◆ ABOUT THIS EXERCISE ◆
Each entry below should be output exactly, apart from its images.

(SUPPLIED MATERIAL)

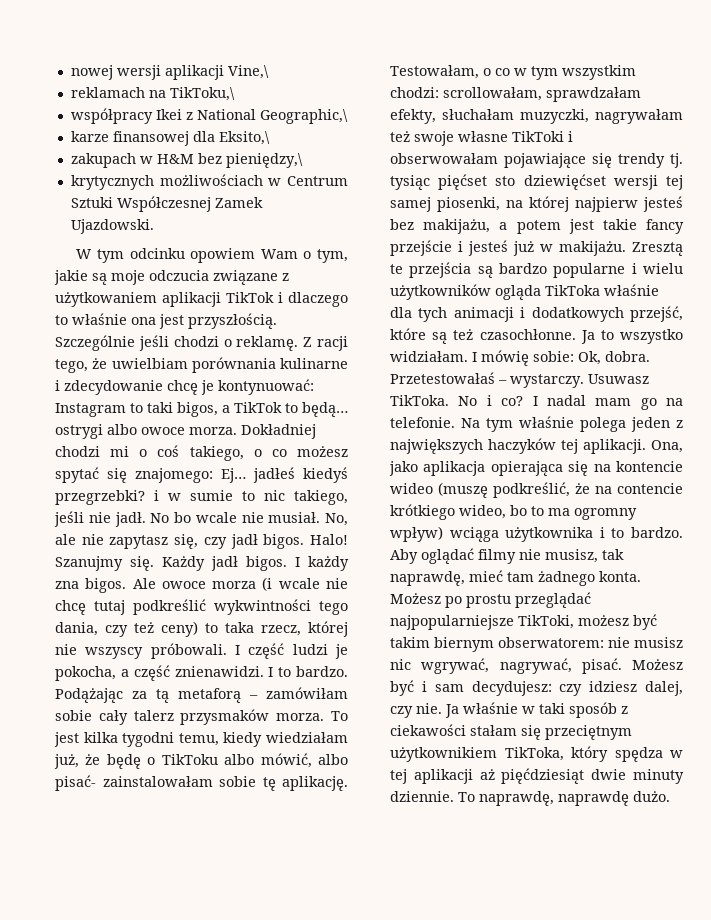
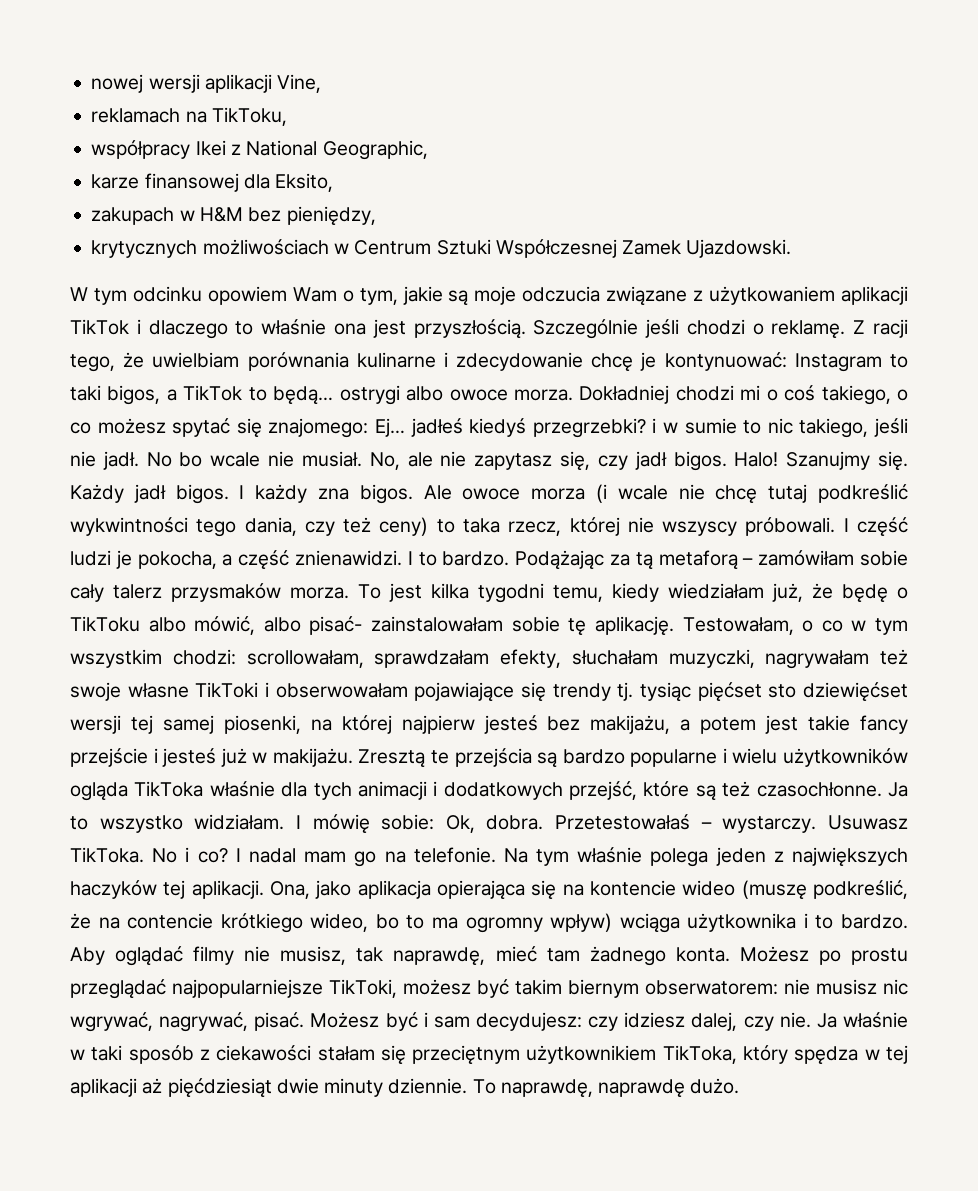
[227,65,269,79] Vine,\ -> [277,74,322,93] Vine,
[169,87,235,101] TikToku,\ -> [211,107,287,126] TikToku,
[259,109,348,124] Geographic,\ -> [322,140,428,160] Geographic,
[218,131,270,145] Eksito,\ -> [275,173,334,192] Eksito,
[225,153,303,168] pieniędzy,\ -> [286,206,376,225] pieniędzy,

(End SUPPLIED MATERIAL)

◆ EXERCISE OUTPUT ◆
[227,65,269,79] Vine,\ -> [277,74,322,93] Vine,
[169,87,235,101] TikToku,\ -> [211,107,287,126] TikToku,
[259,109,348,124] Geographic,\ -> [322,140,428,160] Geographic,
[218,131,270,145] Eksito,\ -> [275,173,334,192] Eksito,
[225,153,303,168] pieniędzy,\ -> [286,206,376,225] pieniędzy,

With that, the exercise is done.